During all this time Rupert was not very far distant from Oxford. He had taken Bedford, and recaptured Cirencester, and would have held Newport Pagnell, thus cutting London off from the north; but during his absence in Bedfordshire, orders from Oxford drew off Louis Dyves whom he had left in charge at Newport Pagnell, and the place was seized by Essex. In the same way Vavasour's scheme for blockading Gloucester was ruined. "Sir, I am now in a good way, if no alteration come from Court,"[56] he wrote early in December. But the vexatious "alteration" came, and his plan failed.

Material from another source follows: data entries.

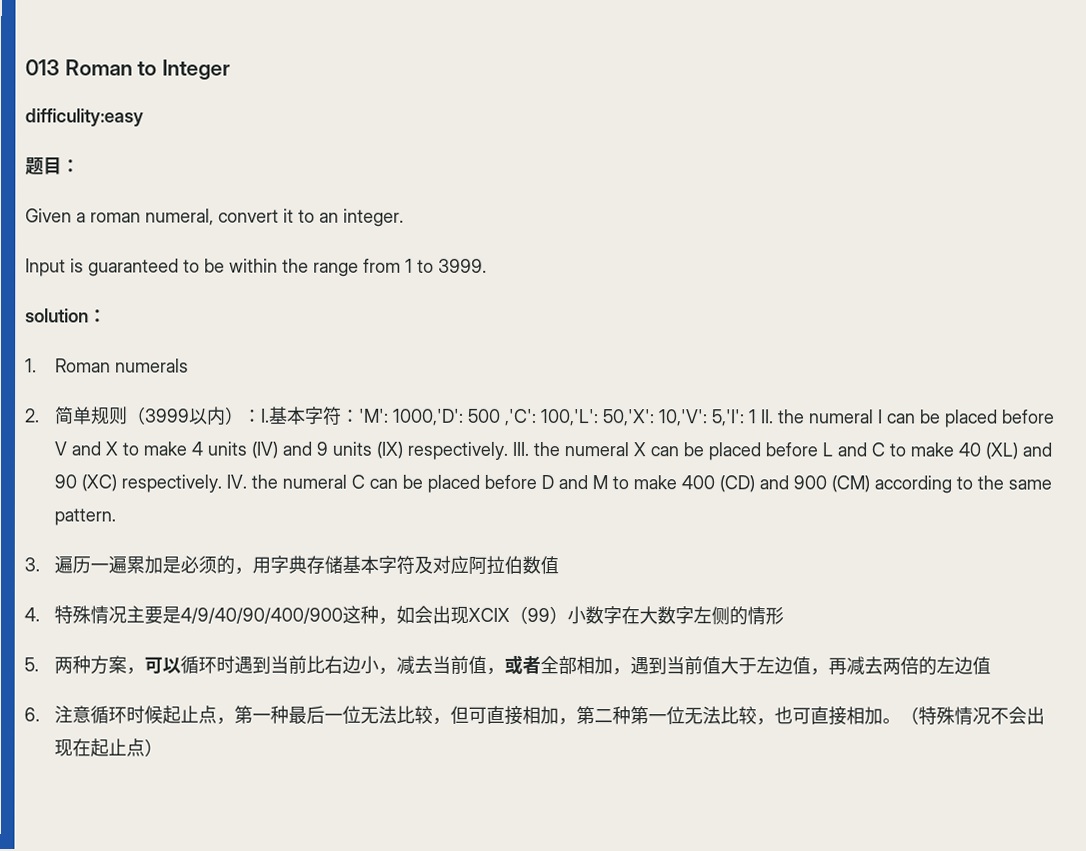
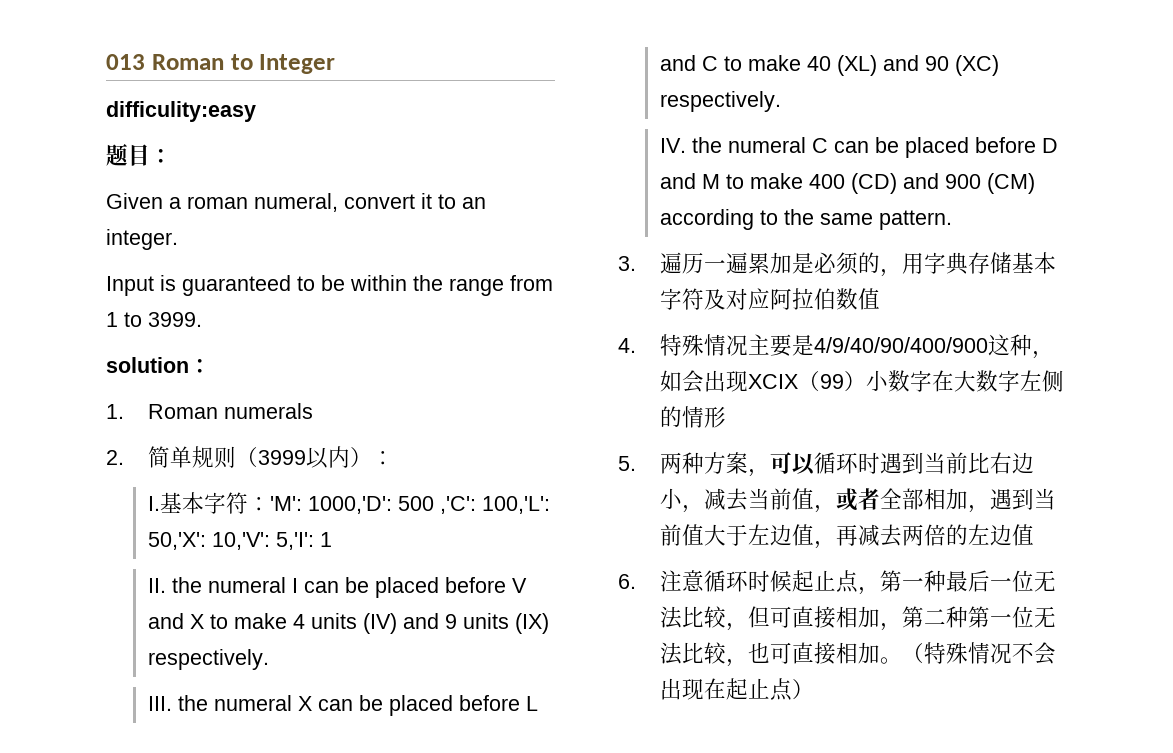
- 2.简单规则（3999以内）：I.基本字符：
+ 2.简单规则（3999以内）：
+ I.基本字符：
- 5,'I': 1 II. the numeral I can be placed before V and X to make 4 units (IV) and 9 units (IX) respectively. III. the numeral X can be placed before L and C to make 40 (XL) and 90 (XC) respectively. IV. the numeral C can be placed before D and M to make 400 (CD) and 900 (CM) according to the same pattern.
+ 5,'I': 1
+ II. the numeral I can be placed before V and X to make 4 units (IV) and 9 units (IX) respectively.
+ III. the numeral X can be placed before L and C to make 40 (XL) and 90 (XC) respectively.
+ IV. the numeral C can be placed before D and M to make 400 (CD) and 900 (CM) according to the same pattern.

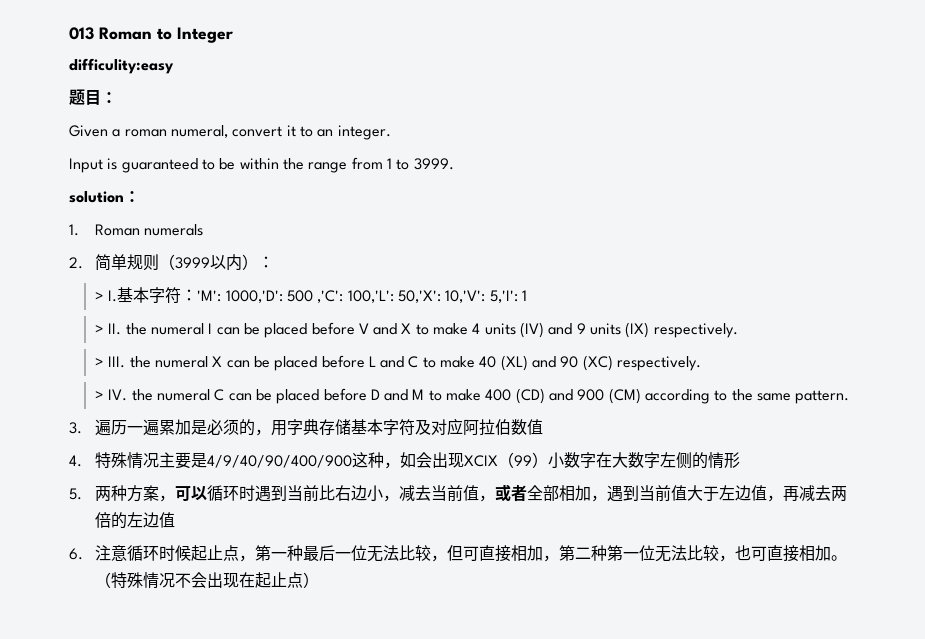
- I.基本字符：'M': 1000,'D': 500 ,'C': 100,'L': 50,'X': 10,'V': 5,'I': 1
+ > I.基本字符：'M': 1000,'D': 500 ,'C': 100,'L': 50,'X': 10,'V': 5,'I': 1
- II. the numeral I can be placed before V and X to make 4 units (IV) and 9 units (IX) respectively.
+ > II. the numeral I can be placed before V and X to make 4 units (IV) and 9 units (IX) respectively.
- III. the numeral X can be placed before L and C to make 40 (XL) and 90 (XC) respectively.
+ > III. the numeral X can be placed before L and C to make 40 (XL) and 90 (XC) respectively.
- IV. the numeral C can be placed before D and M to make 400 (CD) and 900 (CM) according to the same pattern.
+ > IV. the numeral C can be placed before D and M to make 400 (CD) and 900 (CM) according to the same pattern.

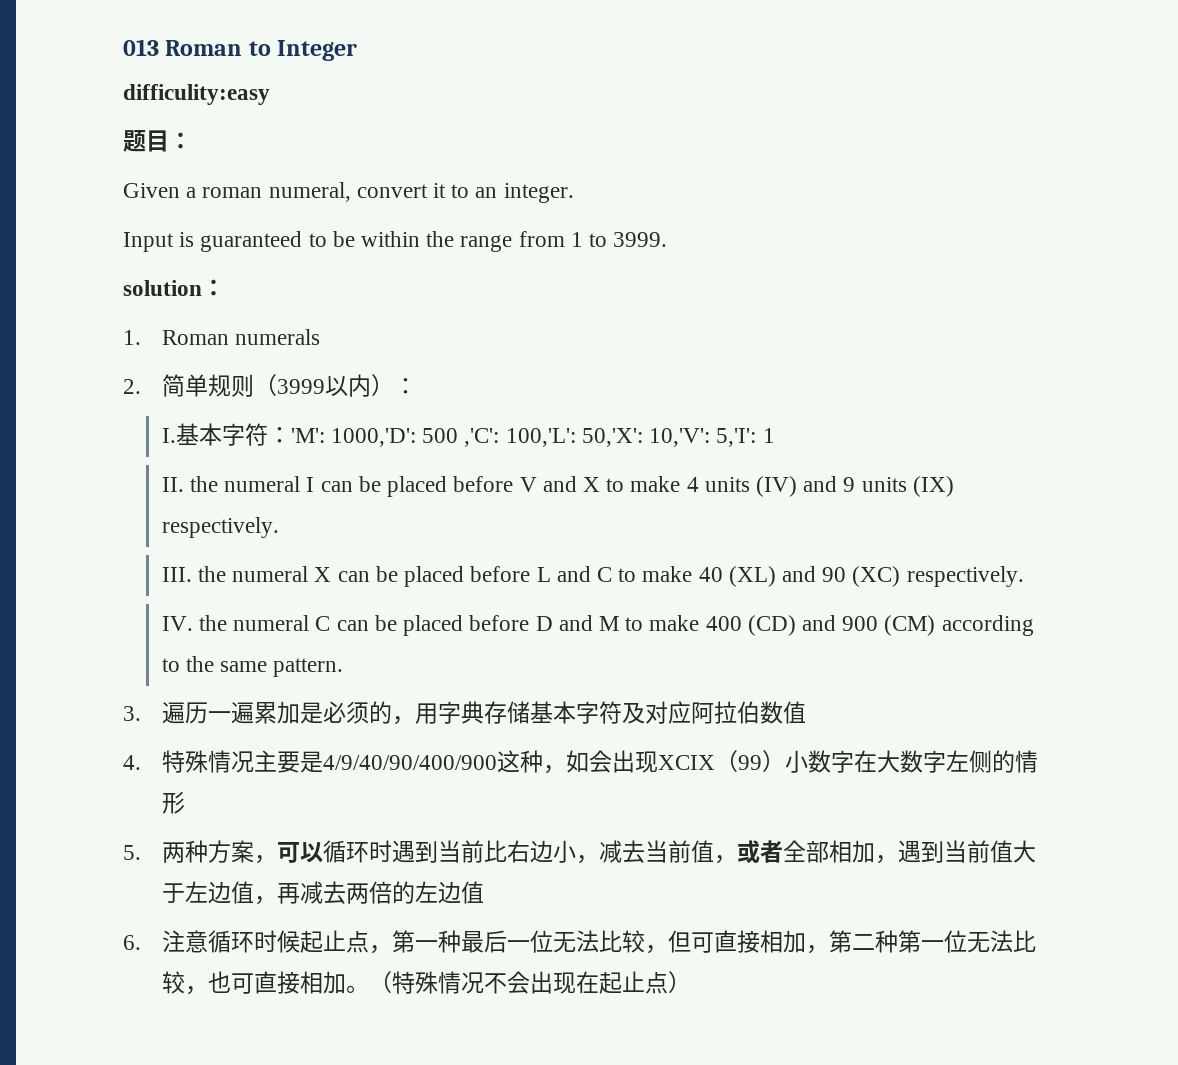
- > I.基本字符：'M': 1000,'D': 500 ,'C': 100,'L': 50,'X': 10,'V': 5,'I': 1
+ I.基本字符：'M': 1000,'D': 500 ,'C': 100,'L': 50,'X': 10,'V': 5,'I': 1
- > II. the numeral I can be placed before V and X to make 4 units (IV) and 9 units (IX) respectively.
+ II. the numeral I can be placed before V and X to make 4 units (IV) and 9 units (IX) respectively.
- > III. the numeral X can be placed before L and C to make 40 (XL) and 90 (XC) respectively.
+ III. the numeral X can be placed before L and C to make 40 (XL) and 90 (XC) respectively.
- > IV. the numeral C can be placed before D and M to make 400 (CD) and 900 (CM) according to the same pattern.
+ IV. the numeral C can be placed before D and M to make 400 (CD) and 900 (CM) according to the same pattern.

Hastings lamented that his lack of arms made "the service I ought to do the King very difficult;"[57] and everywhere despondency prevailed. "The truth is," wrote Ralph Hopton from Alresford, "the duty of this service here would be insupportable, were it not in this cause, where there is so great a necessity of prevailing through all difficulties, or of suffering them to prevail, which cannot be thought of in good English."[58]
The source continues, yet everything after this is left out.